Le Liban, Israël et les États-Unis ont signé vendredi à Washington un accord-cadre destiné à ouvrir la voie à une paix durable. Mais alors que le contenu du texte reste confidentiel, les déclarations des différentes parties montrent que les principaux points de blocage – présence militaire israélienne, désarmement du Hezbollah et retour des déplacés – demeurent entiers.
Un accord-cadre sans contenu dévoilé
La signature s’est déroulée au département d’État américain, en présence du secrétaire d’État Marco Rubio, de l’ambassadrice du Liban aux États-Unis, Nada Hamadeh Moawad, et de l’ambassadeur d’Israël à Washington, Yechiel Leiter.
Marco Rubio a salué un accord-cadre entre « le gouvernement souverain du Liban » et Israël, avec la médiation et le soutien des États-Unis. Pour Washington, ce texte doit ouvrir la voie à une paix et une sécurité durables.
Mais les trois parties n’ont pas rendu public le contenu précis de l’accord.
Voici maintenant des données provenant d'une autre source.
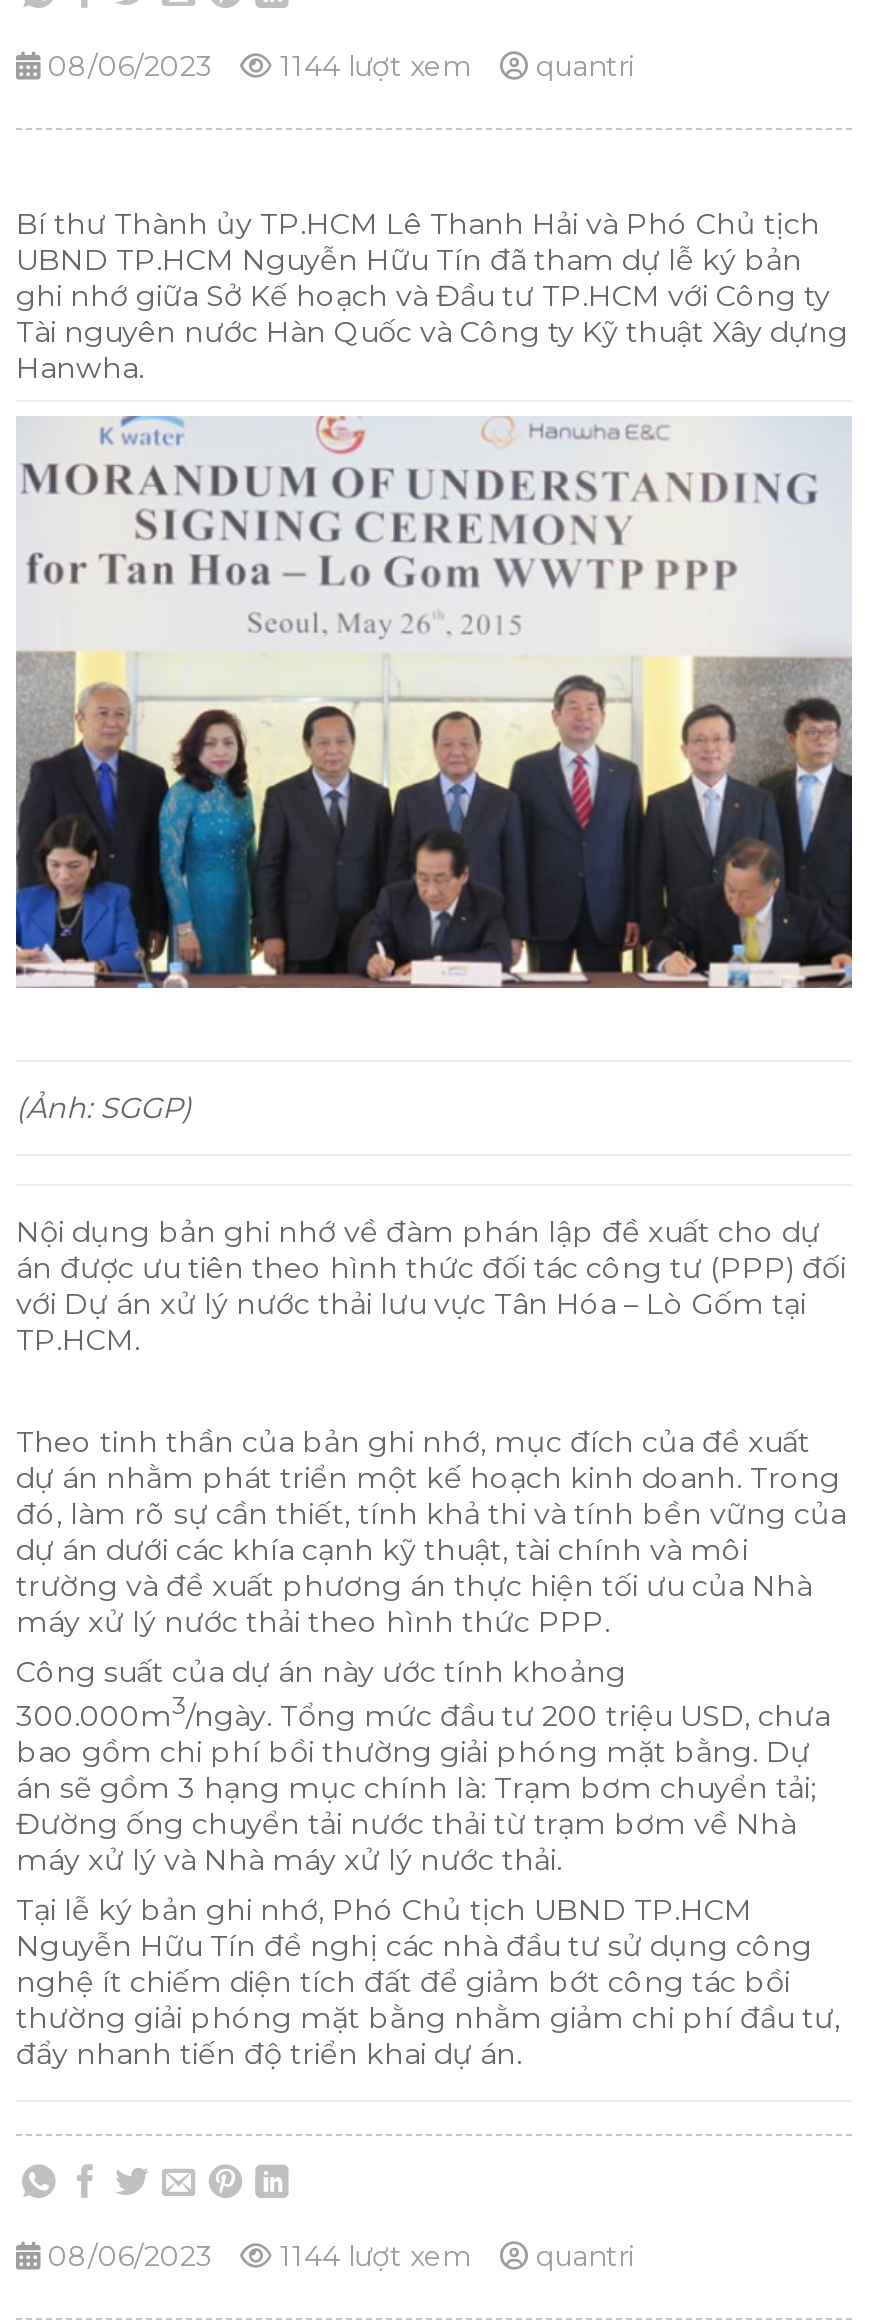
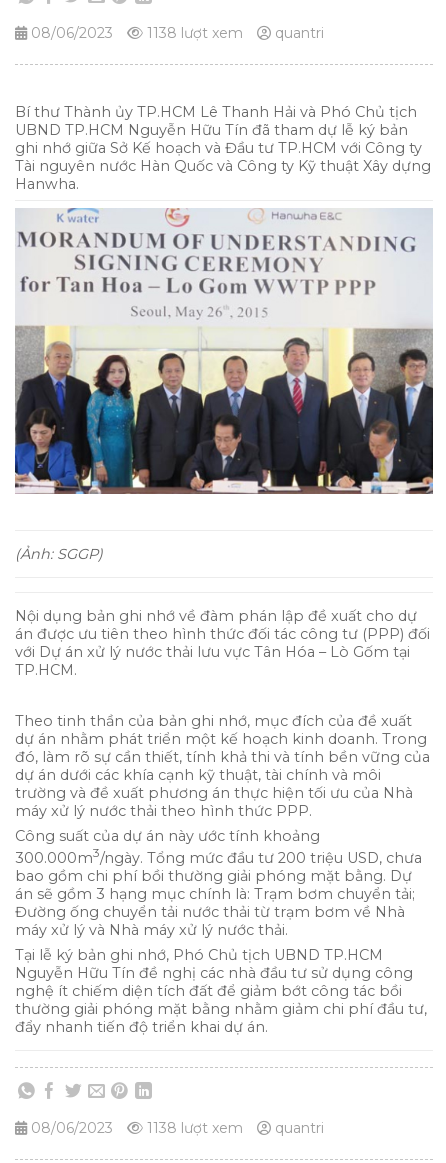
- 08/06/2023 1144 lượt xem quantri
+ 08/06/2023 1138 lượt xem quantri

- 08/06/2023 1144 lượt xem quantri
+ 08/06/2023 1138 lượt xem quantri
Cette absence de détails limite, à ce stade, la portée politique et opérationnelle de l’annonce.
Netanyahu maintient ses conditions
L’optimisme affiché à Washington a rapidement été tempéré par les déclarations de Benjamin Netanyahu. Dans une vidéo diffusée aux médias israéliens, le Premier ministre a réaffirmé que l’armée israélienne resterait dans le sud du Liban jusqu’à ce que le Hezbollah rende les armes.
Il a indiqué que l’armée libanaise pourrait prendre le contrôle de deux « zones pilotes », l’une au sud du fleuve Litani et l’autre au nord. Mais il a également précisé que les habitants ayant fui les zones actuellement occupées par Israël ne pourraient pas encore regagner leurs villages.
Autrement dit, l’accord ouvre un canal diplomatique, mais ne règle ni la question du retrait israélien, ni celle du retour des populations déplacées.
Le Hezbollah, grand absent du processus
L’autre limite majeure tient à l’absence du Hezbollah dans les discussions. L’ambassadeur israélien Yechiel Leiter a d’ailleurs présenté cette exclusion comme un acquis, affirmant que « l’Iran est exclu, le Hezbollah est exclu ».
Pour l’analyste Rami Khouri, de l’American University of Beirut, interrogé par Al Jazeera, cette absence réduit fortement la portée de l’accord. Selon lui, l’armée libanaise ne peut pas, à elle seule, désarmer le Hezbollah, alors que cette exigence reste au cœur de la position israélienne.
Cette contradiction illustre le décalage entre la communication diplomatique à Washington et les rapports de force au Liban.
Une première étape, pas encore une paix
Depuis plusieurs semaines, les affrontements entre Israël et le Hezbollah ont diminué, dans le sillage du protocole d’accord conclu à la mi-juin entre les États-Unis et l’Iran. Mais la situation reste fragile.
Le sud du Liban demeure marqué par la présence militaire israélienne et par les déplacements de population. Depuis le déclenchement de la guerre début mars, les autorités libanaises font état de plus de 4.200 morts.
L’accord signé à Washington permet aux États-Unis, à Israël et au Liban d’afficher une avancée diplomatique. Mais tant que les questions du retrait israélien, du désarmement du Hezbollah et du retour des habitants ne seront pas réglées, la paix restera davantage un objectif qu’une réalité.